La fracture numérique en France : définitions, enjeux, défis

La fracture numérique en France : au-delà de la dimension technologique, quels enjeux et quels défis socio-économiques pour la France d’aujourd’hui et de demain ?

PAR : Frank ADEBIAYE

JURY : Diana MANGALAGIU – SUPERVISEUR

2004-2006

Avant-propos

Quelques considérations sur la technologie

La fracture numérique est – par essence – un sujet éminemment technologique. Avant de le traiter, il convient de déterminer ce que l’on appelle, sans plus y prêter attention, « technologie ». Étymologiquement, il faut parler du λογος de la τεκνη, c’est-à-dire du langage de la technique.

La technologie est donc avant tout un discours. Par conséquent, un discours sur la technologie est un discours sur le discours, un méta-discours ! L’élucidation du sujet d’un tel discours ne s’en trouve que compliqué. La fracture numérique en tant que sujet technologique n’échappe pas à cette règle. Il faudra donc nous garder de tout méta-discours sur la fracture numérique. Car dans ce cas, le péril est double. D’une part, nous aurons à faire à un sur-commentaire sur les techniques liées à la fracture numérique. D’autre part, par le redoublement du discours, ce dernier s’en retrouvera prépondérant par rapport à son objet, à savoir la technique elle-même.

Dès lors une première conclusion s’impose d’elle-même : il ne saurait y avoir de technologie sans technique. Si nous voulons, comme c’est le cas dans cet opus, toucher quelque chose de tangible, de concret, d’opérationnel, il nous faut faire le tri dans le discours pour toucher, appréhender au mieux cette technique et d’en évaluer par nous-mêmes les tenants et les aboutissants.

À ce stade, deux apports nous paraissent utiles à la construction de cet édifice de sens, deux déchiffreurs infatigables – et contemporains – de la technique : Jacques Ellul (1912-1994) et Günther Anders (1902-1992).

Jacques Ellul, tout d’abord, nous met en garde – avec sa véhémence et son sens de la provocation coutumiers – contre l’utilisation abusive du mot « technologie » :

Ce livre s’appelle Le Bluff technologique. Ce titre fera réagir sévèrement la plupart des passants. S’il y a un domaine dans lequel aucun bluff n’est justement permis, c’est bien celui de la technique ! Les choses sont claires ici : on peut ou on ne peut pas. Quand l’on dit que l’on va marcher sur la Lune, effectivement on marche peu de temps après sur la Lune.
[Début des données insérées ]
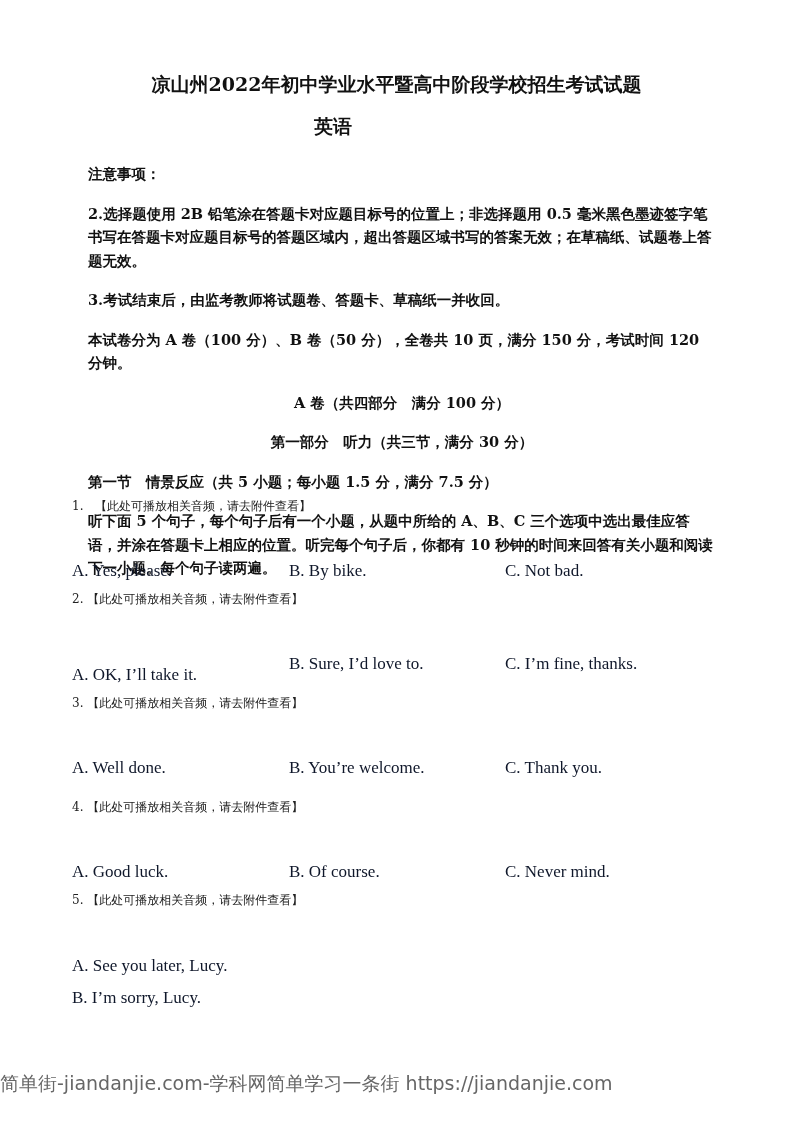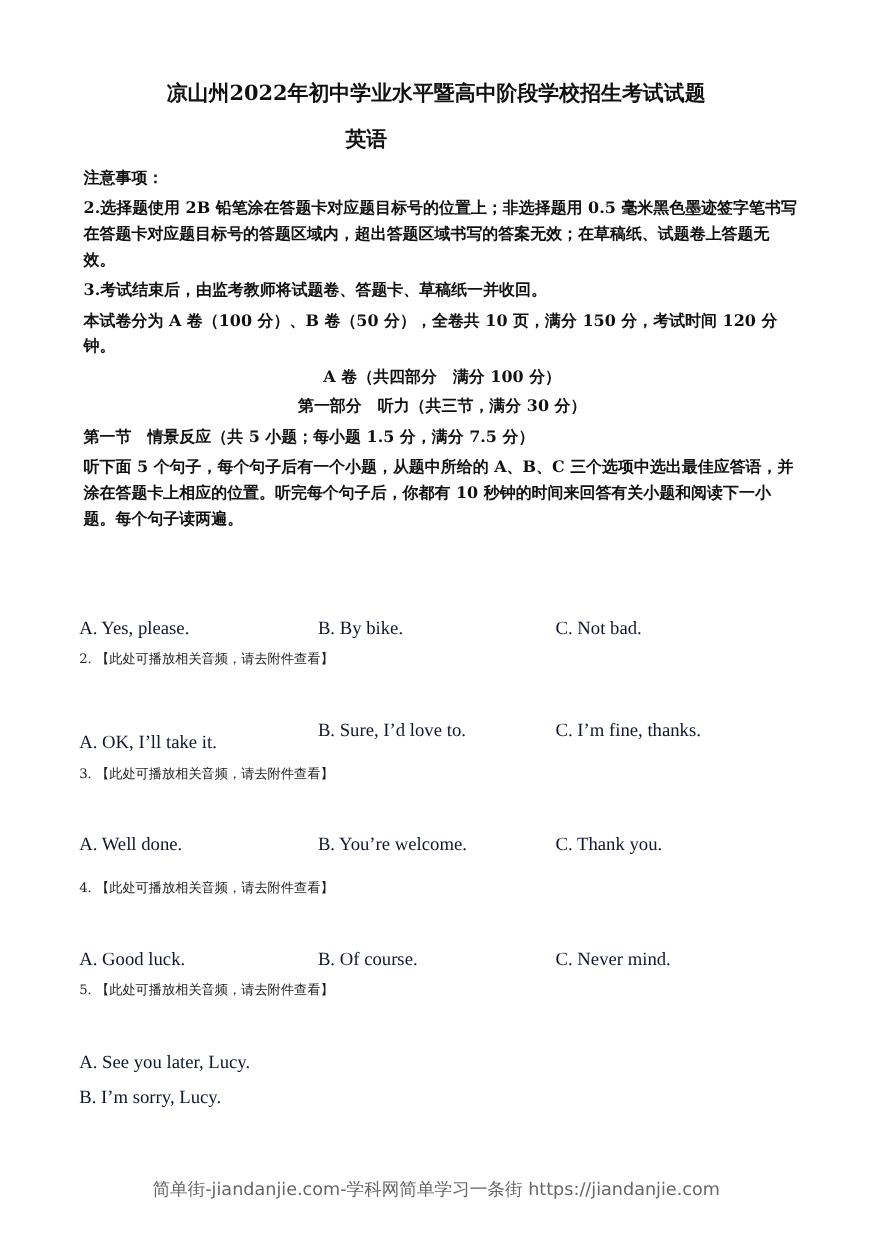"注意事项：" .bold-block p { margin: 4px -> 16px }
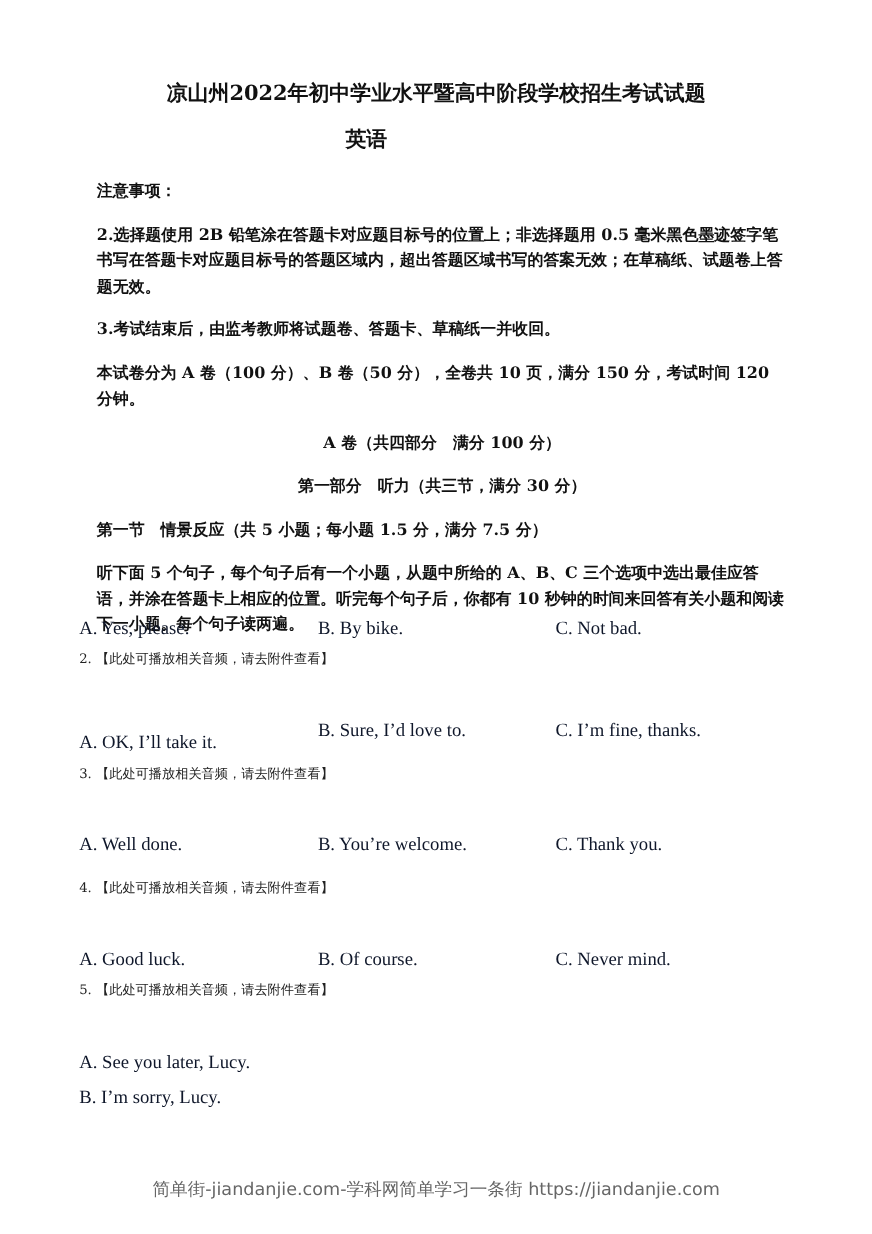"1. 【此处可播放相关音频，请去附件查看】" div.q-head { html: none -> <div> <span>1.</span>&nbsp;&nbsp;&nbsp;<span>【此处可播放相关音频，请去附件查看】</span> </div> }
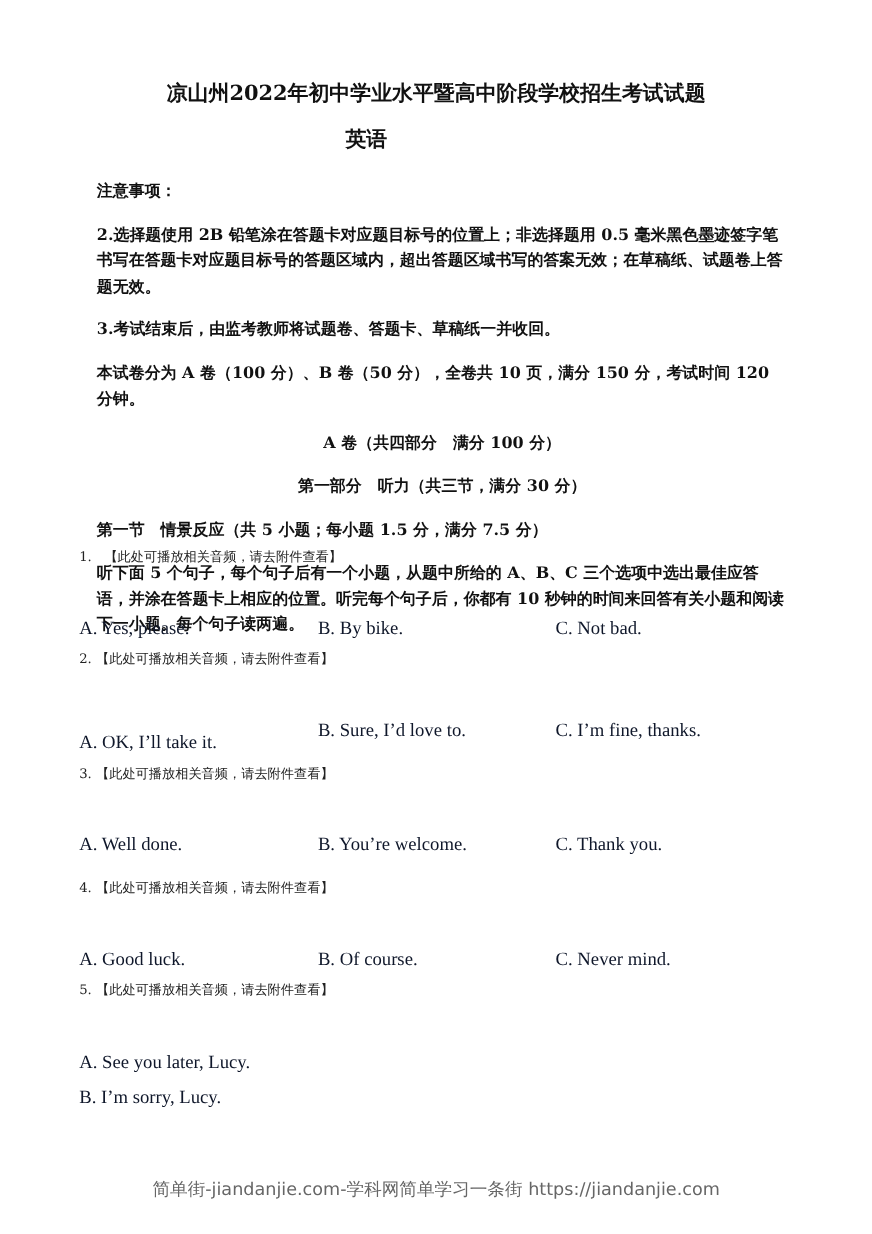"简单街-jiandanjie.com-学科网简单学习一条街" .footer { font-size: 16px -> 19px; text-align: center -> none }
Quand on dit que l’insertion d’un cœur artificiel est possible, on le fait et on constate que cela marche ! Où est le bluff ? Mais il s’agit ici seulement d’une erreur de lecture. […] Le mot technologie, quel qu’en soit l’emploi moderne des médias, veut dire : discours sur la technique.

Faire une étude sur une technique, faire de la philosophie de la technique, ou une sociologie de la technique, donner un enseignement [nous mettons en italique] d’ordre technique, voilà la technologie. […] Mais cela n’a rien à voir avec l’emploi [nous soulignons] d’une technique […]1.

Günther Anders, quant à lui, met au jour une autre distinction entre technologie et technique ; il y introduit la notion de modernité.

Technology est à l’origine un mot qui désigne simplement une technique particulière ; le terme de technologie est un anglicisme qui s’est imposé pour désigner les techniques les plus modernes : on parle volontiers de technologie spatiale pour désigner la fabrication et l’usage des fusées, mais on ne parlerait de technologie à propos de menuiserie, de plomberie ou de maçonnerie que pour des outils ou des matériaux faisant intervenir un élément de ces techniques de pointe (par exemple, une machine à commande numérique, des pièces normalisées ou des matériaux nouveaux).

Nous entérinons cet usage en utilisant ce mot selon le sens qui lui restera pour désigner le complexe industriel et technique propre à notre époque et l’idéologie du progrès matériel qui l’accompagne.

La technologie est un ensemble de techniques, d’outils et de machines, d’organisations et d’institutions, et également de représentations et de raisonnements, produits à l’aide d’une connaissance scientifique très avancée de certains aspects de la nature et des hommes.

Cette connaissance ne peut parvenir à ce degré de maîtrise et de précision spécialisée que grâce aux produits technologiques que ses précédentes avancées ont permis à l’industrie de mettre au point.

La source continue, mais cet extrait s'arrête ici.